Aramco is reportedly preparing the biggest privatization drive in its history, lining up asset sales that could fetch as much as USD 35 bn in total, Bloomberg reports, citing people it says are familiar with the matter. The energy giant is moving ahead with the plan despite the regional war that erupted on 28 February, with bankers expecting a steady pipeline of agreements to land in front of global private equity and infrastructure investors in the coming months.
The catalyst: A BlackRock-led group signed a USD 11 bn lease agreement back in August covering Jafurah Field Gas Plant and the Riyas NGL Fractionation facility. The response from global funds was strong enough to convince executives in Dhahran that there is real appetite for more, the sources told the business information service, adding the new wave of divestments will span energy facilities, infrastructure, and even real estate.
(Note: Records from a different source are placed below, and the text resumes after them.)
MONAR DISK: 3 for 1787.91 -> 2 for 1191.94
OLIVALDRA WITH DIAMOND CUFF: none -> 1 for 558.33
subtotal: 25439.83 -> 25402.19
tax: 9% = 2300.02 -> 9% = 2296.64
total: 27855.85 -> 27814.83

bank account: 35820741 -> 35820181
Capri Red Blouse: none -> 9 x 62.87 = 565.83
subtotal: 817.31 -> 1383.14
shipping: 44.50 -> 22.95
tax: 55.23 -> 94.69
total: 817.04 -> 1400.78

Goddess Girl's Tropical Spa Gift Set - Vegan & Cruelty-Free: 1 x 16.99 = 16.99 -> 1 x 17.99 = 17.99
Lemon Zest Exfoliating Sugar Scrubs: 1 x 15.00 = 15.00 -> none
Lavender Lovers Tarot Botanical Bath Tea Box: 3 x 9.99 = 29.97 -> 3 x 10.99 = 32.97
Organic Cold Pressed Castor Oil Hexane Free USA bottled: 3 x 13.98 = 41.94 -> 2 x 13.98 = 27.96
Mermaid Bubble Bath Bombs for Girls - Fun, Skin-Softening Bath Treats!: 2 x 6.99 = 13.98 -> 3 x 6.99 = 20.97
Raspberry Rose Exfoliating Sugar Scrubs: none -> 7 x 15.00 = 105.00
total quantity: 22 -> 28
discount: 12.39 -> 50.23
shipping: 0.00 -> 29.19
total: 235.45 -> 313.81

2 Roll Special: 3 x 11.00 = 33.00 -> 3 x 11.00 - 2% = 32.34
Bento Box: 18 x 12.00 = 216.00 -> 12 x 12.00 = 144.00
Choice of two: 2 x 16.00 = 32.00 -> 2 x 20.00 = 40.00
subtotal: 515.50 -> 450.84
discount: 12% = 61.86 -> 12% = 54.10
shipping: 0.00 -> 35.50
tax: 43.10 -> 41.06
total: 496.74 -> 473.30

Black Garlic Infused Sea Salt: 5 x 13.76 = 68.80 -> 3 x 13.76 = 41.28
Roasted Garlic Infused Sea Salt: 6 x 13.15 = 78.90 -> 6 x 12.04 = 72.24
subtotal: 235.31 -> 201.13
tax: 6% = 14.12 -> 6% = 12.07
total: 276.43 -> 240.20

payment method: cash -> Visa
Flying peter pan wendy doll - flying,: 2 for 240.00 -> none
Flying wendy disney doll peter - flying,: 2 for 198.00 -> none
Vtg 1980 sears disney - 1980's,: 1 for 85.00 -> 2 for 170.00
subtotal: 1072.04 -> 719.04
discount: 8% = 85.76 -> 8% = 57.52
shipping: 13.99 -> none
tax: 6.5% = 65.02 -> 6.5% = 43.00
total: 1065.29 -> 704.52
What's on the block: Transactions in the works include a sale-and-leaseback of real estate assets that could include Aramco’s headquarters campus in the Eastern Province, a stake sale in its oil export and storage terminals, and agreements involving gas-fired power plants and its water infrastructure business, according to the business information service. Aramco wants to keep full control of its upstream business but is willing to part with minority stakes in midstream and downstream assets, the sources added.
The thinking has shifted with the war: “Before the spending cuts in megaprojects and the Iran War hit to export volumes, this might have been interpreted as Aramco reducing exposure to non-core assets,” Tellimer's head of emerging market equity and geopolitical strategy Hasnain Malik told the business information service. “But now this is going to be considered as maximizing access to liquidity for Aramco and its sovereign shareholder.”
Why the timing matters for Riyadh: The agreements double as a signal that Saudi Arabia can still pull in foreign capital while Iranian attacks on Gulf cities and infrastructure continue. They also feed into a metric the Kingdom badly needs to move: FDI, which is still running well short of the USD 100 bn annual target set for the end of the decade.